Fonseca studied the man, but the patient said nothing.

After a moment, Fonseca just nodded and said, “The main thing: you’re here now, and we’re going to fix this. The way we do this is by replacing your valve with a bioprosthetic one that will do the job your valve hasn’t been doing. That’s going to be my job.” He gestured at Ramazan. “And this here is Sayyid Ramazan Hekim, one of our finest anesthesiologists. He’ll be the one putting you to sleep. As your condition is rather urgent, I’d rather not wait any more than we have to before doing this, so we’ve scheduled you in this afternoon. I trust you have no problems with that?”

The man shook his head.

“Ramazan Hekim will answer any questions you might have,” Fonseca continued, “and he also has some pre-op questions to ask you, although I’m not sure how fruitful that’s going to be given your”—he hesitated—“condition.”

The man didn’t react.

“Very well then,” Fonseca said. “All you need to do now is relax. You’re in good hands and you have nothing to worry about. I’ll see you in the recovery room.” He turned to Ramazan. “He’s all yours.”

Ramazan looked a question at him, still wondering about what the surgeon had meant by his earlier comment.

“It might be a good idea for you to examine his breathing again,” the surgeon told him. “The fluid level in his lungs is quite high.”

Fonseca lingered for a second with a telling look, as if to make sure his message had sunk in, then wandered off.

Ramazan stood there, confused. He glanced at Anbara, who didn’t react. Then he looked at the patient, wondering what Fonseca was talking about. Examine his breathing? The man was connected to monitors that gave far more information than anything he could glean from a simple stethoscope. Still, the surgeon had been noticeably pointed about it.

He reached into the tray unit by the bed, picked up a stethoscope, and moved in closer.

“All right, let’s see how your lungs are doing, shall we?”

The man’s eyes tightened, visibly uncomfortable about this, which Ramazan noticed as he folded down the sheet covering him. Then he pulled the man’s hospital gown up to expose his chest.

And froze.

The man’s chest was covered in tattoos. All of it, all the way down to his waist. Ramazan had never seen anything like it. He couldn’t see them as clearly as he would have liked, since some of them were obscured under the man’s chest hair, but from what he could see, they didn’t seem ornamental or symbolic. Rather, they were words and numbers written in the same Arabic-Persian alphabet that Ramazan used, only they were written the wrong way, from left to right. The letters were small, the technique intricate. He thought some looked like they might be names and dates, but it was hard to tell. They were difficult to read, given that they were mirror images of normal writing.

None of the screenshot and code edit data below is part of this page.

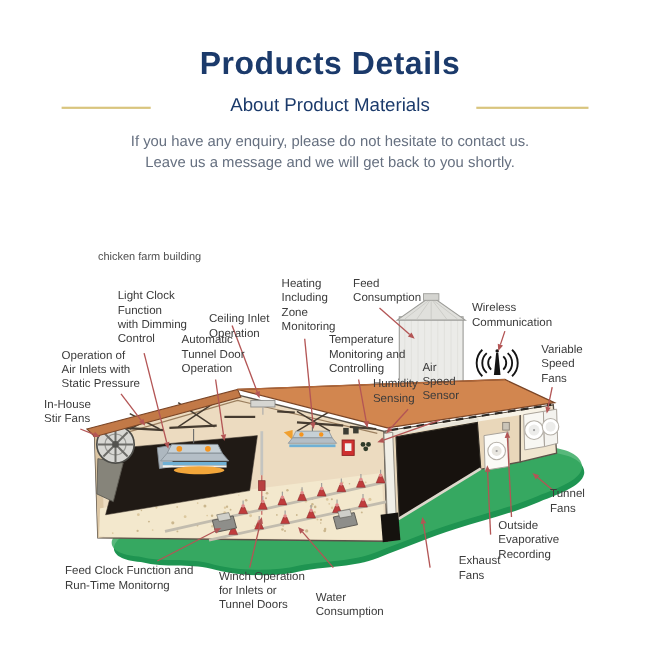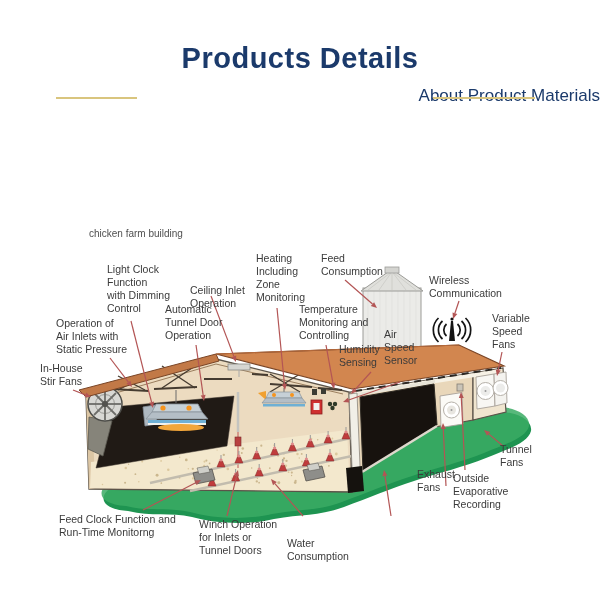--- a/index.html
+++ b/index.html
@@ -1,20 +1,20 @@
 <!DOCTYPE html>
 <html><head>
 <meta charset="utf-8">
 <style>
   html,body{margin:0;padding:0;background:#fff;}
   #page{position:relative;width:600px;height:600px;background:#ffffff;overflow:hidden;
         font-family:"Liberation Sans","DejaVu Sans",sans-serif;}
   #title{position:absolute;left:0;right:0;top:42px;text-align:center;
          font-size:29px;font-weight:700;color:#1b3a6b;letter-spacing:.5px;}
-  #subtitle{position:absolute;left:0;right:0;top:86px;text-align:right;
+  #subtitle{position:absolute;left:0;right:0;top:86px;text-align:center;
             font-size:17px;color:#1b3a6b;}
   .divider{position:absolute;height:2px;background:#d9c57e;top:97px;}
   #divider-left{left:56px;width:81px;}
   #divider-right{left:433px;width:102px;}
   #contact{position:absolute;left:0;right:0;top:119px;text-align:center;
            font-size:13.5px;line-height:19px;color:#667080;white-space:pre-line;}
   #diagram{position:absolute;left:0;top:0;width:600px;height:600px;}
   #scene{position:absolute;left:0;top:0;}
   .lbl{position:absolute;font-size:10.5px;line-height:13px;color:#3b3b3b;
        white-space:pre-line;}
@@ -22,20 +22,22 @@
 </style>
 </head>
 <body>
 
 <div id="page">
 
   <div id="title" style="color: rgb(27, 58, 107);">Products Details</div>
   <div id="subtitle" style="color: rgb(27, 58, 107);">About Product Materials</div>
   <div class="divider" id="divider-left" style="background: rgb(217, 197, 126);"></div>
   <div class="divider" id="divider-right" style="background: rgb(217, 197, 126);"></div>
+  <div id="contact" style="color: rgb(102, 112, 128);">If you have any enquiry, please do not hesitate to contact us.
+Leave us a message and we will get back to you shortly.</div>
 
   <div id="diagram">
 
     <svg id="scene" width="600" height="600" viewBox="0 0 600 600">
 
       <g>
         <path d="M112,487 C98,496 100,509 128,511 C152,517 170,512 192,517 C216,524 250,525 274,519 C302,514 320,516 344,507 C368,498 392,488 414,481 C438,473 464,467 486,458 C508,449 528,443 531,431 C533,419 514,411 497,412 L473,419 L435,427 L360,473 L353,492 L117,489 Z" fill="#1e9451"></path>
         <path d="M112,487 C98,496 100,509 128,511 C152,517 170,512 192,517 C216,524 250,525 274,519 C302,514 320,516 344,507 C368,498 392,488 414,481 C438,473 464,467 486,458 C508,449 528,443 531,431 C533,419 514,411 497,412 L473,419 L435,427 L360,473 L353,492 L117,489 Z" fill="#3bab64" opacity="0.85" transform="translate(-2,-5)"></path>
       </g>
 
@@ -424,21 +426,21 @@
     <div class="lbl" style="left:339px;top:343px">Humidity
 Sensing</div>
     <div class="lbl" style="left:384px;top:328px">Air
 Speed
 Sensor</div>
     <div class="lbl" style="left:500px;top:443px">Tunnel
 Fans</div>
     <div class="lbl" style="left:453px;top:472px">Outside
 Evaporative
 Recording</div>
-    <div class="lbl" style="left:417px;top:468px">Exhaust
+    <div class="lbl" style="left:417px;top:504px">Exhaust
 Fans</div>
     <div class="lbl" style="left:287px;top:537px">Water
 Consumption</div>
     <div class="lbl" style="left:199px;top:518px">Winch Operation
 for Inlets or
 Tunnel Doors</div>
     <div class="lbl" style="left:59px;top:513px">Feed Clock Function and
 Run-Time Monitorng</div>
   </div>
 </div>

There were also several drawings and diagrams, images that looked technical that Ramazan didn’t recognize at all.

Still rigid with surprise, he glanced up at the patient. The man was watching him, his cold, impassive eyes clearly probing him. Ramazan felt a deep-seated unease—and, oddly, he felt scared. He wasn’t sure why, but something about the man’s unwavering gaze, coupled with the tattoos and the strong torso they covered, made him very uncomfortable.

He glanced furtively at the tattoos again, then forced his attention away from them and did his best to sound casual and seem unperturbed by what he’d seen.

“This might feel a bit cold,” he said as he placed the stethoscope’s resonator on the man’s chest. “Take a deep breath, please.”